Dungy’s Tampa Bay Buccaneers had made it to the playoffs but lost in the Wild Card round. Sill, none of that mattered. Both coaches were canned by their respective teams (Green ran the Minnesota Vikings’ sideline since 1992) shortly after the season.
Despite several head coaching vacancies, Green was forced to wait until 2004 before being hired by the Minnesota Vikings, while Dungy found work with the Colts. At the time, a group of civil rights advocates and lawyers, including attorney Johnnie Cochran, released a study showcasing the massive disparities between the opportunities offered to black and white coaches. The NFL’s solution: the Rooney Rule, named for Pittsburgh Steelers chairman Dan Rooney, who initially chaired the league’s diversity committee.
Under the rule, all 32 NFL teams are required to interview minority candidates when senior football operations jobs are open (including head coach or general manager). On some levels, it’s worked: NFL teams have hired 11 minority head coaches since the rule was implemented, including the Pittsburgh Steelers’ Mike Tomlin, a Dungy disciple, who joined his mentor as the only black head coaches with Super Bowl rings. But some argue that the Rooney Rule has become ineffective and was simply meant to placate the outcry over the NFL’s hiring practices. After all, there’s only one black GM in the league today and some seasons multiple coaching vacancies are filled without one black hire.
Roger Goodell and His First Stint as Commissioner
Make no mistake: NFL players hate Roger Goodell.
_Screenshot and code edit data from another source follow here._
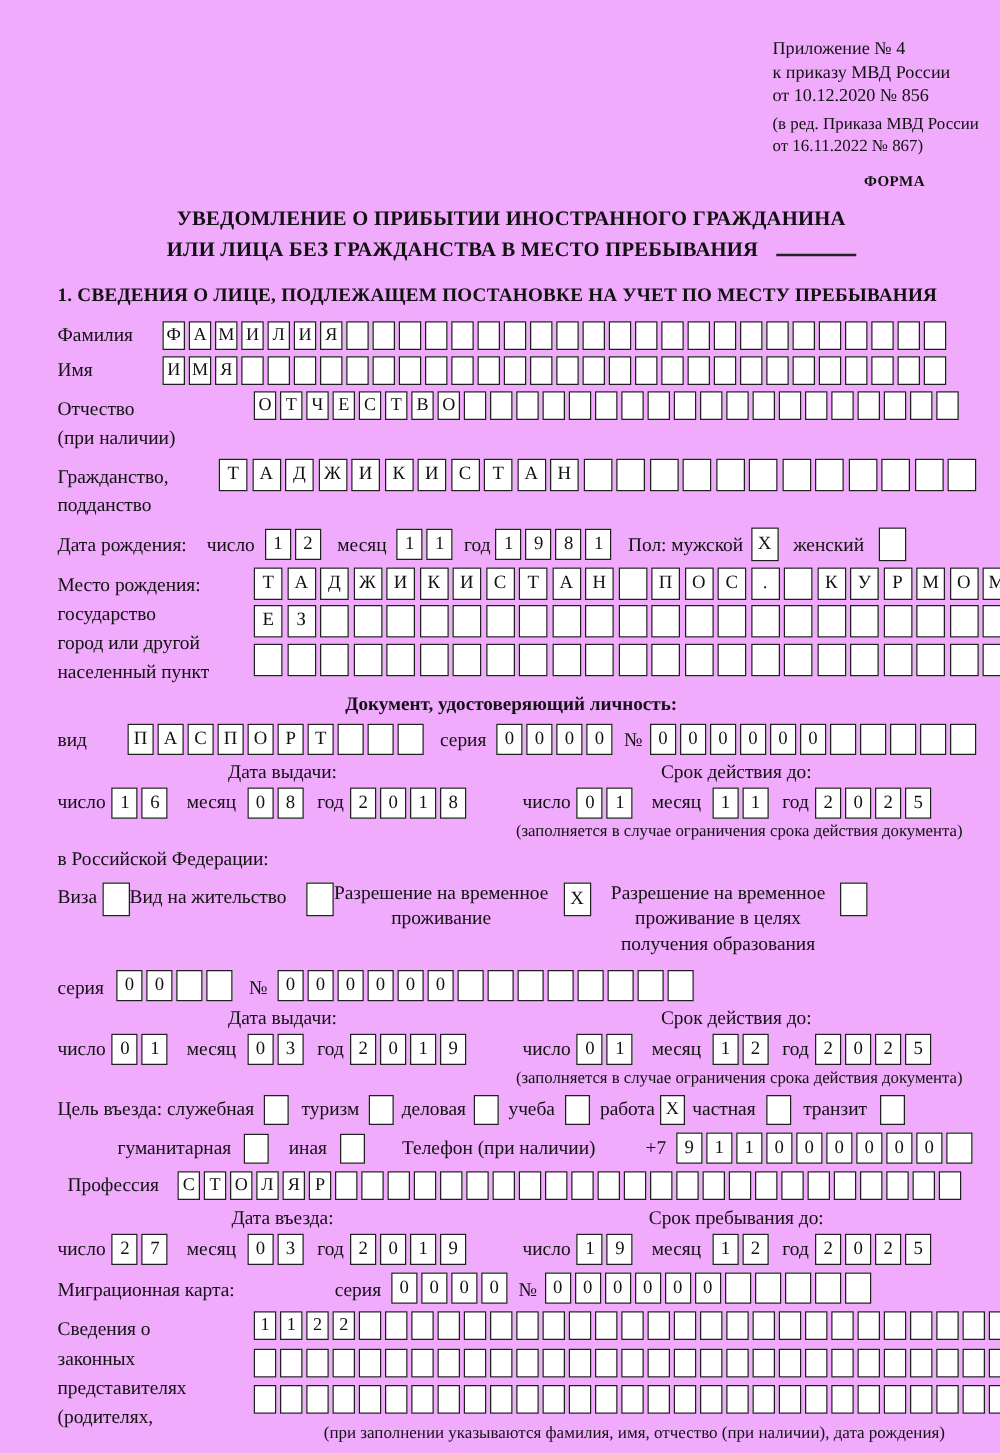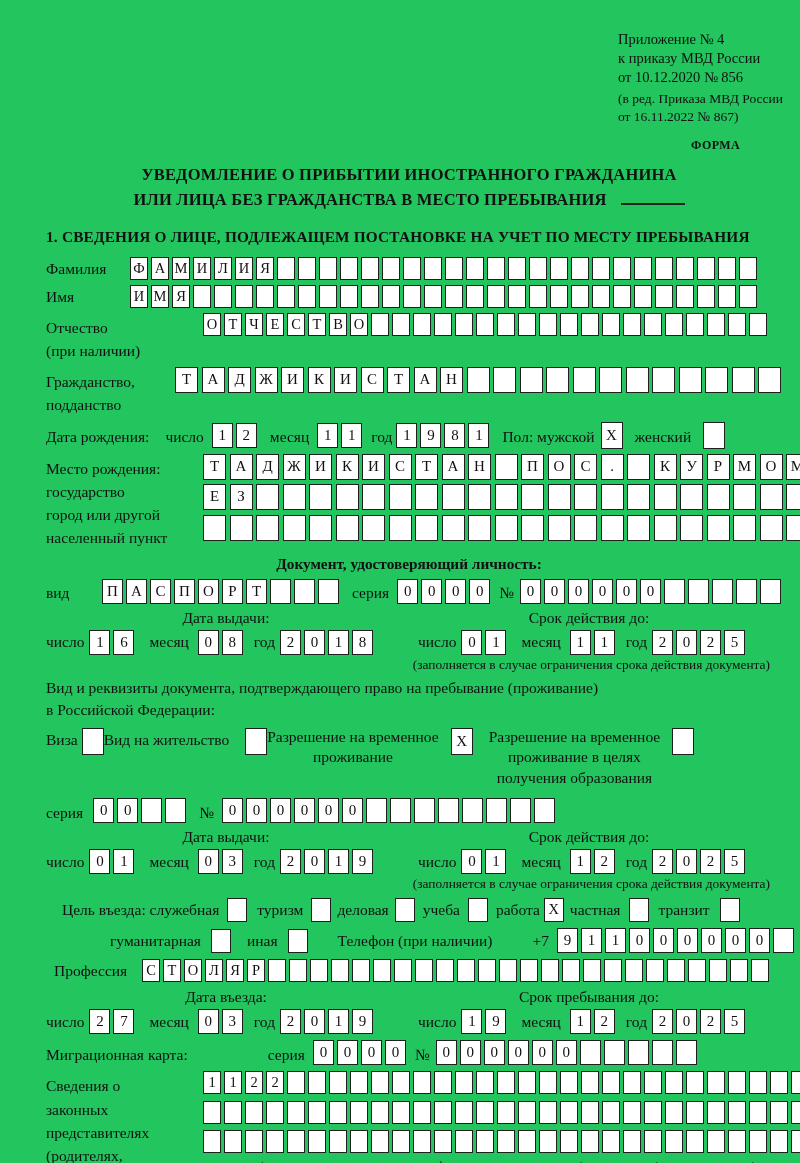--- a/index.html
+++ b/index.html
@@ -5,7 +5,7 @@
   * { box-sizing: border-box; }
   html, body { margin: 0; padding: 0; background: #e8e8e8; }
   .page {
-    width: 800px; height: 1163px; background: #22c55e; margin: 0 auto;
+    width: 800px; height: 1163px; background: #f0abfc; margin: 0 auto;
     padding: 30px 28px 16px 46px; color: #111;
     font-family: "Liberation Serif", "DejaVu Serif", serif;
     font-size: 15.5px; overflow: hidden; position: relative;

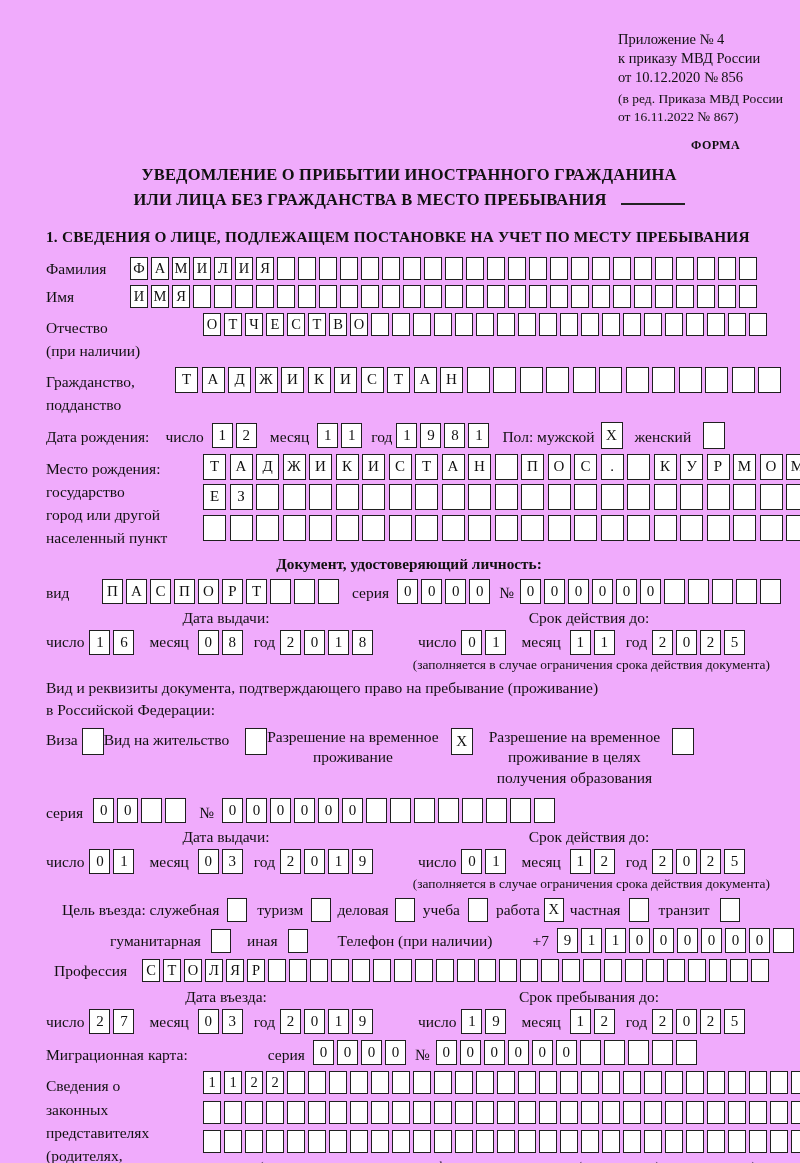--- a/index.html
+++ b/index.html
@@ -442,7 +442,6 @@
     <div class="dnote">(заполняется в случае ограничения срока действия документа)</div>
   </div>
 
-  <div class="plain-line">Вид и реквизиты документа, подтверждающего право на пребывание (проживание)</div>
   <div class="plain-line">в Российской Федерации:</div>
 
   <div class="row visa-row">

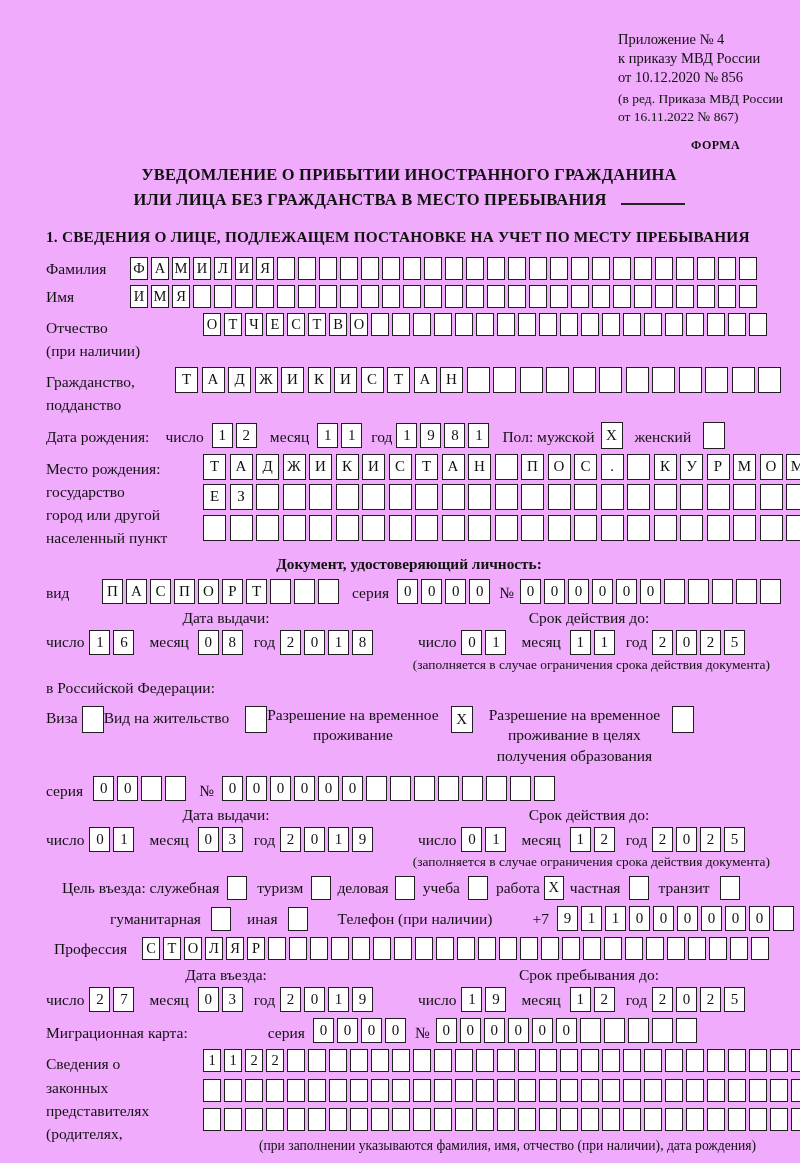--- a/index.html
+++ b/index.html
@@ -66,7 +66,7 @@
   .opt-ml { text-align: center; line-height: 1.35; flex: none; }
   .visa-row .cbx { margin-top: 1px; }
 
-  .purpose-row { align-items: center; margin-bottom: 6px; margin-left: 16px; }
+  .purpose-row { align-items: center; margin-bottom: 6px; }
   .purpose-row span { flex: none; }
 
   .rep-row { align-items: flex-start; }

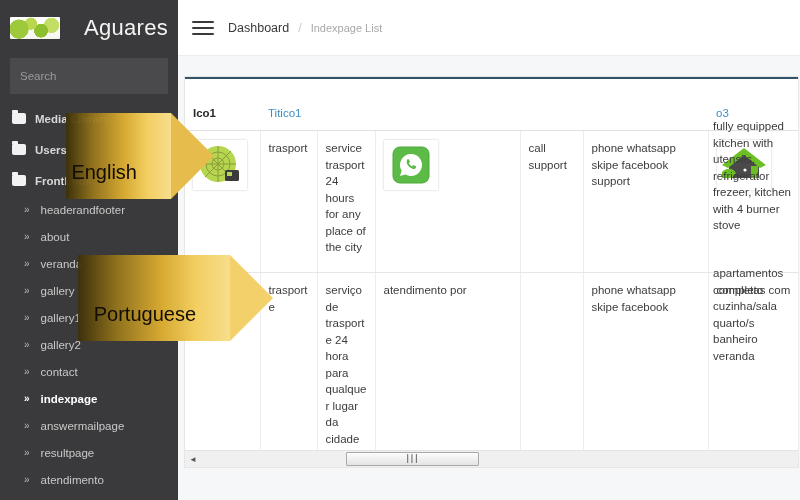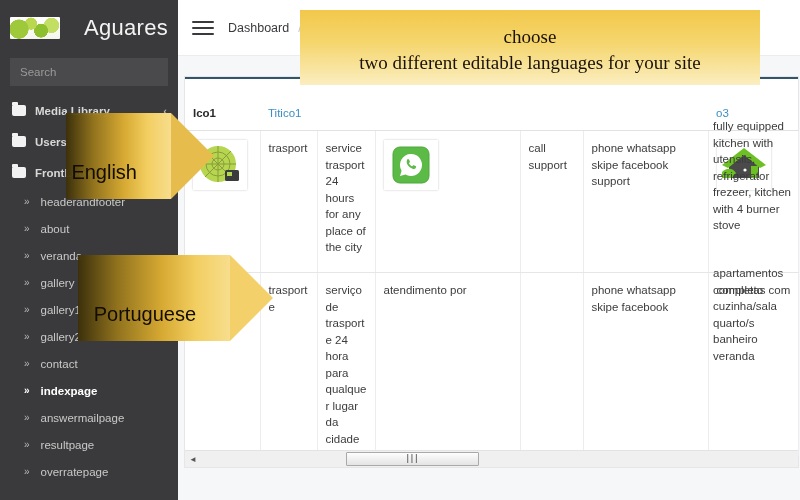--- a/index.html
+++ b/index.html
@@ -385,10 +385,6 @@
     <span class="lbl">Portuguese</span>
   </div>
 
-  <div class="banner">
-    <div class="l1">choose</div>
-    <div class="l2">two different editable languages for your site</div>
-  </div>
 
 </div>
 

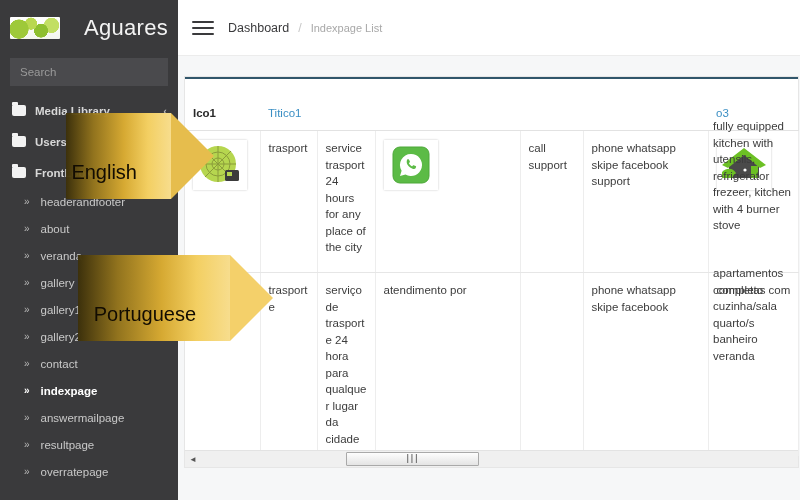--- a/index.html
+++ b/index.html
@@ -38,7 +38,7 @@
   }
   .sb-search {
     margin: 2px 10px 0 10px;
-    height: 28px; background: #4a4a4d;
+    height: 36px; background: #4a4a4d;
     display: flex; align-items: center;
     border: none;
   }

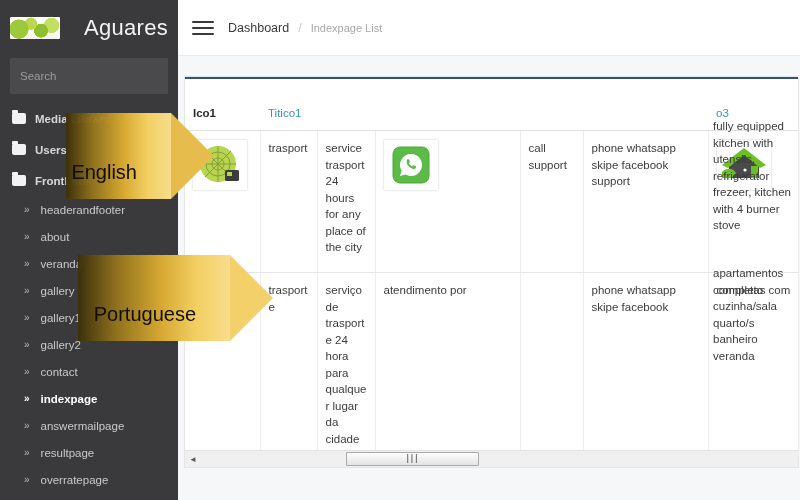--- a/index.html
+++ b/index.html
@@ -262,7 +262,7 @@
     </div>
     <div class="sb-item">
       <span class="ang">»</span>
-      <span>overratepage</span>
+      <span>atendimento</span>
     </div>
   </div>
His decade as commissioner has seen the NFL become the most popular sport in America as the league’s all-white ownership became grossly wealthy while its mostly-black players have lost their bargaining power. The year Goodell was hired to succeed Paul Tagliabue, the average value of all NFL teams as a collective was $898 million; this season, it’s more than $2.5 billion, with the league pulling in an estimated $14 billion in revenues.
That’s great for ownership, but not so much for players. Goodell negotiated the league’s current labor deal, which resulted in a brief 2011 player lockout and is guaranteed to be acrimonious when it expires in 2021. In exchange for being allowed back to work, the players union ultimately conceded on major issues like the commissioner’s disciplinary power and the division of revenues between ownership and labor, themes that continue to be a sore spot as debate rages over issues from player health to the league’s social responsibility
Goodell the Second Time Around
Goodell’s first decade made billionaire NFL owners even richer on the backs of many black players (thus the plantation motif), but his second decade begins in turmoil with race boiling at the center. This month, NFL owners handed Goodell a 5-year, $200 million extension (Goodell professes he will retire in 2024), despite worse-than-ever relations with players and a pending lawsuit against the league over the Colin Kaepernick’s blackballing.
For weeks, Black fans who remain angry over Colin Kaepernick’s unemployment have boycotted the NFL while many Black players continue to demonstrate for social justice during the national anthem. To try and settle the issue, Goodell presided over a meeting amongst owners only to have the Houston Texans owner Bob McNair allegedly refer to protesting players as “inmates running the prison.” Regardless, Goodell has kept his job and Colin Kaepernick is still without one. If the racial strife continues, it’s anyone’s guess how long this lopsided power structure might last without permanently damaging the NFL’s standing as America’s favorite sport.